==== SUPPLIED DATA

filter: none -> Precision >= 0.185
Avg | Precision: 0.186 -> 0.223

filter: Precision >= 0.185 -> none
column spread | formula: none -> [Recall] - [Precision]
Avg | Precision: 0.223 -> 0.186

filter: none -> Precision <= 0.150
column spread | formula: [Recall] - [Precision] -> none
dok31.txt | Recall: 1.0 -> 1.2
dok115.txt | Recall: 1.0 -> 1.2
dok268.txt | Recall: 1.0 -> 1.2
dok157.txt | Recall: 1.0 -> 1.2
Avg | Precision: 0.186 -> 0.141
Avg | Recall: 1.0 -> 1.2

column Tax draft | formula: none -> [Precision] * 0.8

========
==== SUPPLIED DATA

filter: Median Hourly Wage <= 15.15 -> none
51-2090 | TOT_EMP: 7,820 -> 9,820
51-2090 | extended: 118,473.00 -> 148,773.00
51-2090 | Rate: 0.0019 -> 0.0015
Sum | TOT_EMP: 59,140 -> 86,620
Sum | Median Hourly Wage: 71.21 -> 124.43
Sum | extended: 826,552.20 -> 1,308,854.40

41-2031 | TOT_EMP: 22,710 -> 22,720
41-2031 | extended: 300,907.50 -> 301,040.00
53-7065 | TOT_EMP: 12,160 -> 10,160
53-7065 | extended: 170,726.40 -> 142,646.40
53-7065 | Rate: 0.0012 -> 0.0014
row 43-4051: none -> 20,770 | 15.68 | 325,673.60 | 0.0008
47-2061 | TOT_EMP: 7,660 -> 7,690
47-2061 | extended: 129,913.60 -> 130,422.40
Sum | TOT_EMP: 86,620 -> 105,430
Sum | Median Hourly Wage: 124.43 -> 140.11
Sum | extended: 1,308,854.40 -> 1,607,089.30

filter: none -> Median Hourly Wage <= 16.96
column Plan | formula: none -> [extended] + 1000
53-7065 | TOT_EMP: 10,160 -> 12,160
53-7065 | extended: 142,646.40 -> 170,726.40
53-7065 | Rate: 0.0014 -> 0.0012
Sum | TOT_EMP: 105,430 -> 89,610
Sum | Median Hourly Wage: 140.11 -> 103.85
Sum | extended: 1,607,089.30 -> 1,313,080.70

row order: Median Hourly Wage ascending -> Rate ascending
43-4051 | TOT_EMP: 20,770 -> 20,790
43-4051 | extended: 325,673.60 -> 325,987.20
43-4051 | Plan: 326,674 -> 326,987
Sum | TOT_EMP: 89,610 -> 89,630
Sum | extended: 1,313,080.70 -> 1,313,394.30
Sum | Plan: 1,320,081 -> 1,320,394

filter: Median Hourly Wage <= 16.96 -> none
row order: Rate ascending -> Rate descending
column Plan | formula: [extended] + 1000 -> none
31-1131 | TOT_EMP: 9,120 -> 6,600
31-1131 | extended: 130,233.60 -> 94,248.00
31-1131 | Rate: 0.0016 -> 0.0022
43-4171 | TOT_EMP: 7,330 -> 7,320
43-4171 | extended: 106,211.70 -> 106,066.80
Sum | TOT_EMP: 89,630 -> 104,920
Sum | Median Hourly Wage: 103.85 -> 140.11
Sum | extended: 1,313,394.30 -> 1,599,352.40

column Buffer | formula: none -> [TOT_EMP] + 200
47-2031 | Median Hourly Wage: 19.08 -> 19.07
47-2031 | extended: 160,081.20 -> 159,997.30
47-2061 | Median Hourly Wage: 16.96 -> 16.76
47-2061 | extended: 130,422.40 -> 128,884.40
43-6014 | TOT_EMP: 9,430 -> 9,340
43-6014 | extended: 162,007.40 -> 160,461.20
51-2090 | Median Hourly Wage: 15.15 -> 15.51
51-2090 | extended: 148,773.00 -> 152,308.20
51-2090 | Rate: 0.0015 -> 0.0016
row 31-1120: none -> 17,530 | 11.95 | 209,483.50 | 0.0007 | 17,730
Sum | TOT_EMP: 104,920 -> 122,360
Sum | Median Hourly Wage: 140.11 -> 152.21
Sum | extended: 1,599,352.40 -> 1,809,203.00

========

PROBLEM STATEMENT
Find and count the lines of the data that include the string "Rate", and report that figure by itself.

EXERCISE ANSWER
7